What you will do: Write out each line of the entries below that holds the word "FISCHE".

┏━━

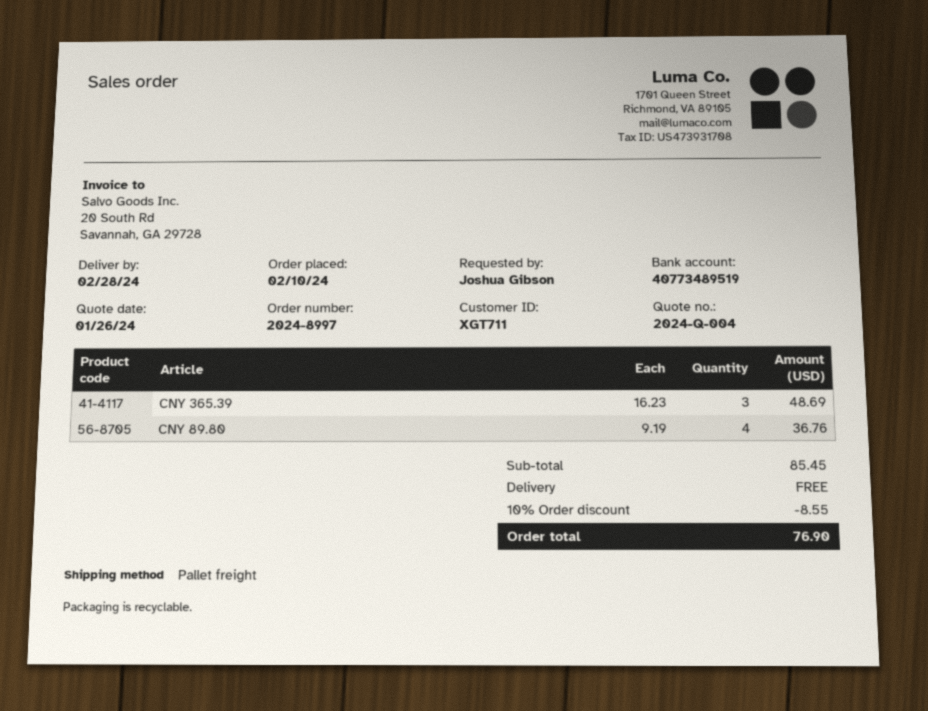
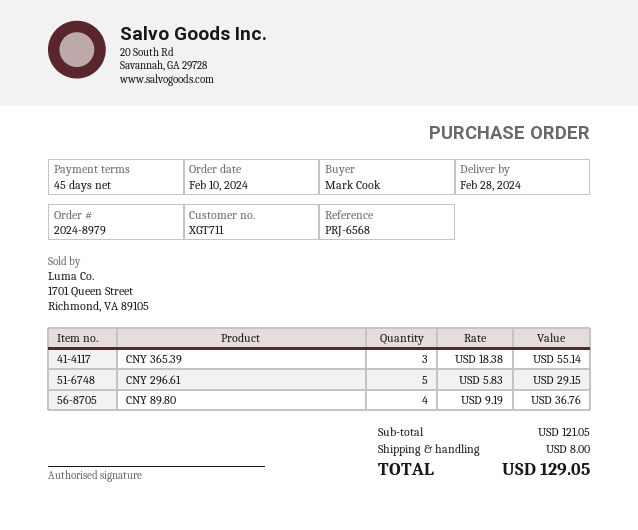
order number: 2024-8997 -> 2024-8979
ordered by: Joshua Gibson -> Mark Cook
CNY 365.39: 3 x 16.23 = 48.69 -> 3 x 18.38 = 55.14
CNY 296.61: none -> 5 x 5.83 = 29.15
subtotal: 85.45 -> 121.05
discount: 10% = 8.55 -> none
shipping: 0.00 -> 8.00
total: 76.90 -> 129.05

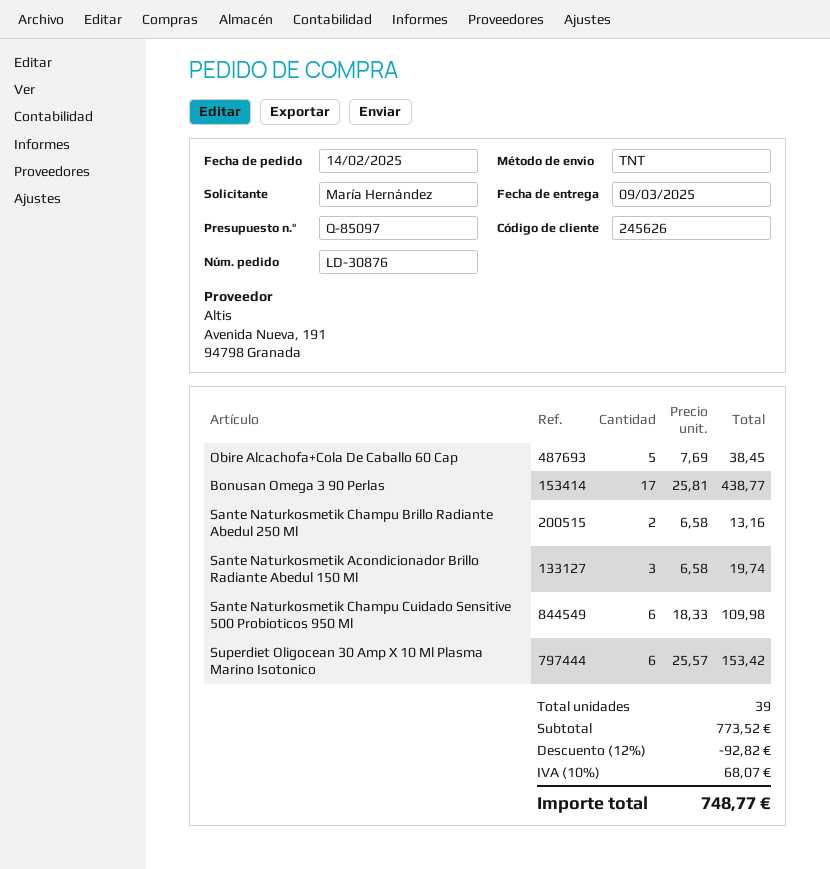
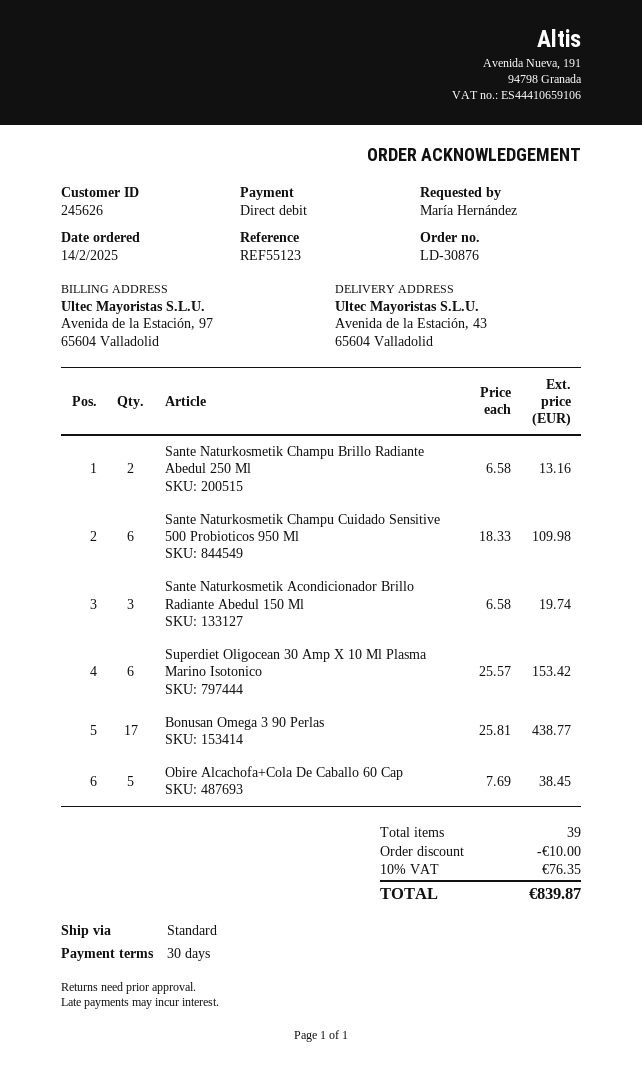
shipping method: TNT -> standard
discount: 92.82 -> 10.00
tax: 10% = 68.07 -> 10% = 76.35
total: 748.77 -> 839.87

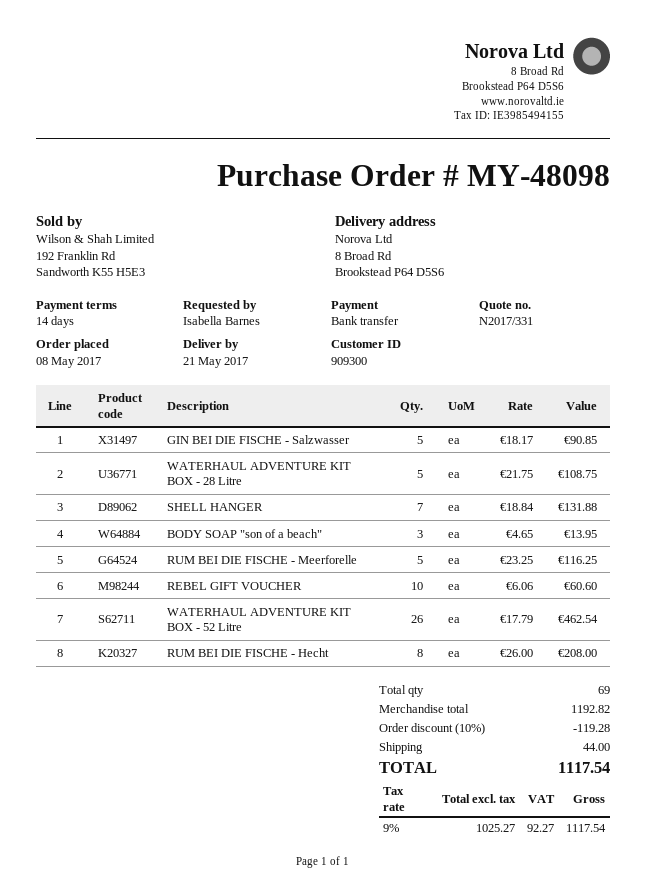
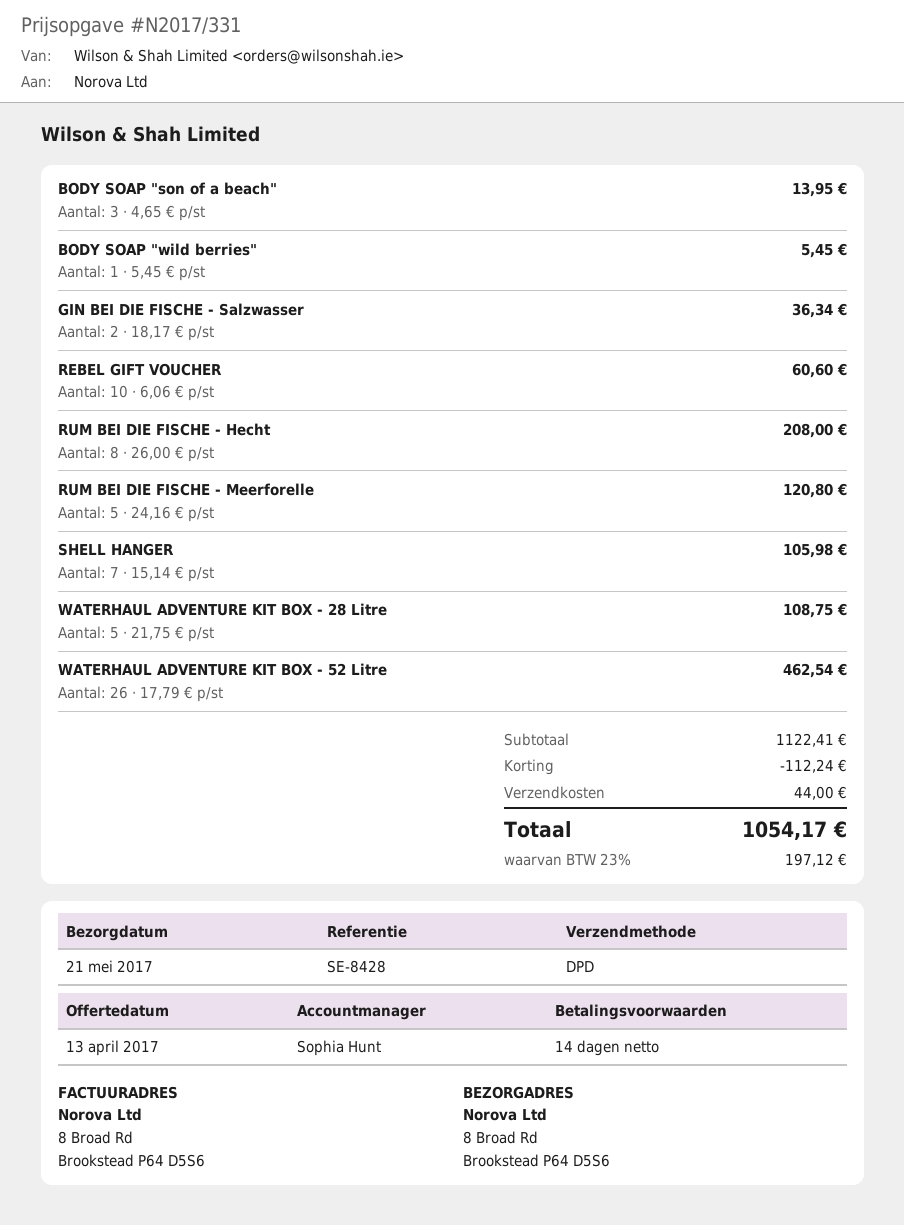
GIN BEI DIE FISCHE - Salzwasser: 5 x 18.17 = 90.85 -> 2 x 18.17 = 36.34
SHELL HANGER: 7 x 18.84 = 131.88 -> 7 x 15.14 = 105.98
RUM BEI DIE FISCHE - Meerforelle: 5 x 23.25 = 116.25 -> 5 x 24.16 = 120.80
BODY SOAP "wild berries": none -> 1 x 5.45 = 5.45
subtotal: 1192.82 -> 1122.41
discount: 119.28 -> 112.24
tax: 9% = 92.27 -> 23% = 197.12
total: 1117.54 -> 1054.17

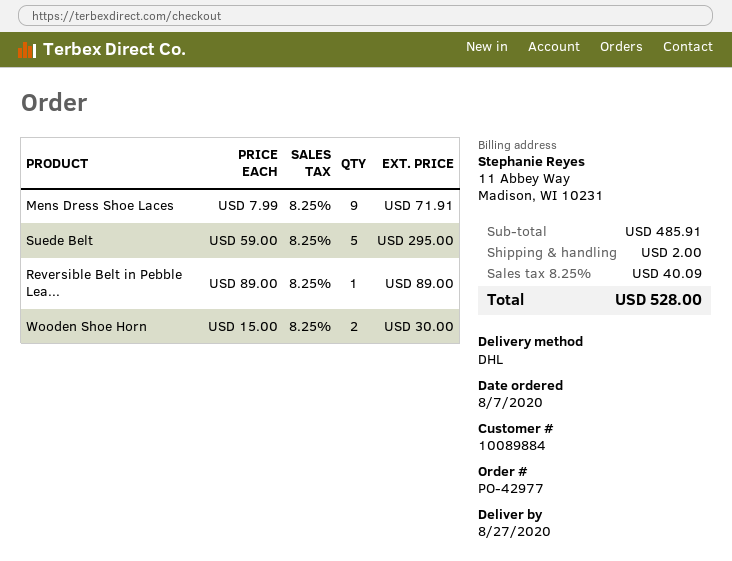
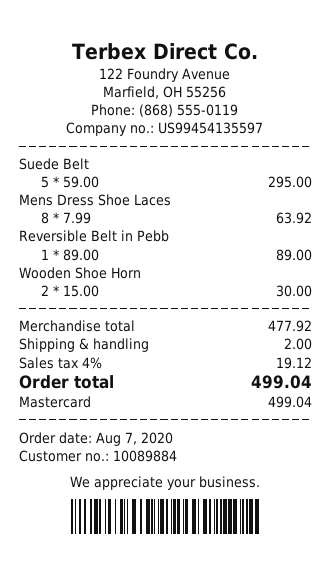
Mens Dress Shoe Laces: 9 x 7.99 = 71.91 -> 8 x 7.99 = 63.92
subtotal: 485.91 -> 477.92
tax: 8.25% = 40.09 -> 4% = 19.12
total: 528.00 -> 499.04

┗━━

Result of this task:
GIN BEI DIE FISCHE - Salzwasser: 5 x 18.17 = 90.85 -> 2 x 18.17 = 36.34
RUM BEI DIE FISCHE - Meerforelle: 5 x 23.25 = 116.25 -> 5 x 24.16 = 120.80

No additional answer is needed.